Strip out the pictures and transcribe the records that follow exactly.

[SOURCE MATERIAL Boundary: Start]

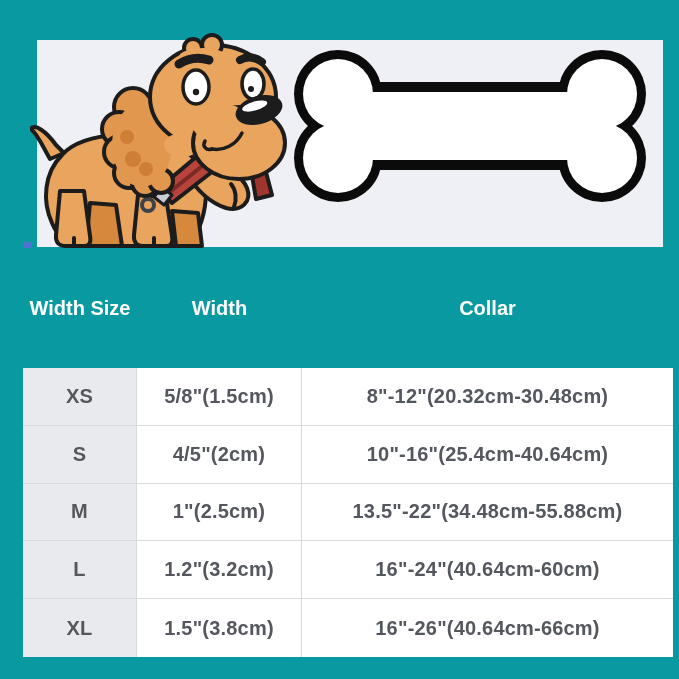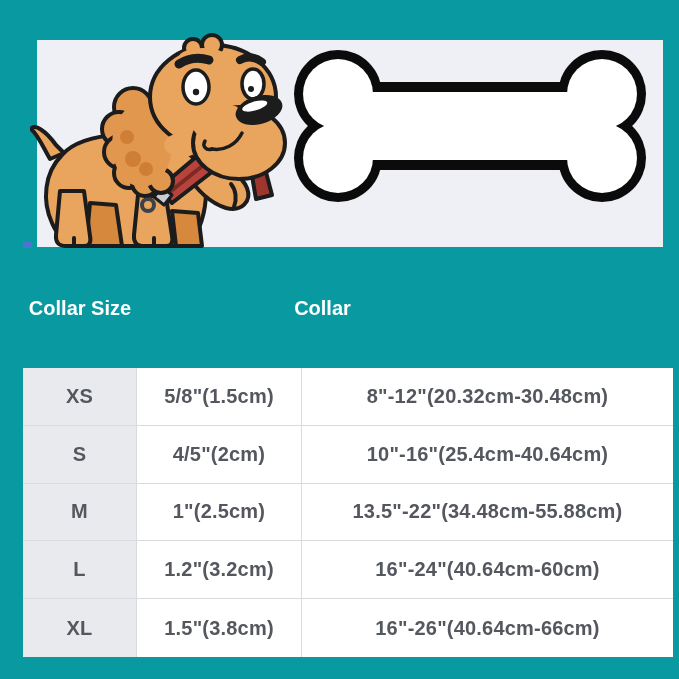--- a/index.html
+++ b/index.html
@@ -142,7 +142,7 @@
   <div class="artifact"></div>
 
   <div class="header-row">
-    <div class="hdr c1">Collar Size</div>
+    <div class="hdr c1">Width Size</div>
     <div class="hdr c3">Collar</div>
   </div>
 

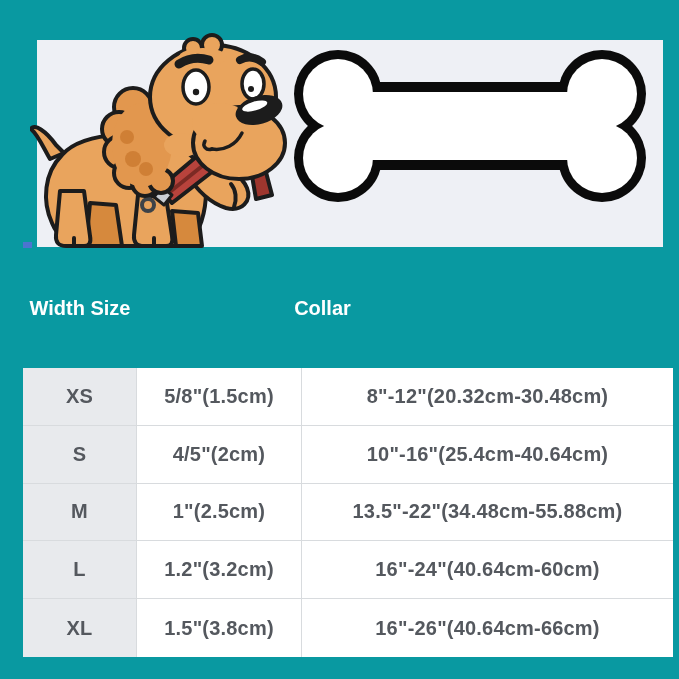--- a/index.html
+++ b/index.html
@@ -143,6 +143,7 @@
 
   <div class="header-row">
     <div class="hdr c1">Width Size</div>
+    <div class="hdr c2">Width</div>
     <div class="hdr c3">Collar</div>
   </div>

[SOURCE MATERIAL Boundary: End]

RESPONSE TO THIS EXERCISE:
--- a/index.html
+++ b/index.html
@@ -142,7 +142,7 @@
   <div class="artifact"></div>
 
   <div class="header-row">
-    <div class="hdr c1">Collar Size</div>
+    <div class="hdr c1">Width Size</div>
     <div class="hdr c3">Collar</div>
   </div>
 

--- a/index.html
+++ b/index.html
@@ -143,6 +143,7 @@
 
   <div class="header-row">
     <div class="hdr c1">Width Size</div>
+    <div class="hdr c2">Width</div>
     <div class="hdr c3">Collar</div>
   </div>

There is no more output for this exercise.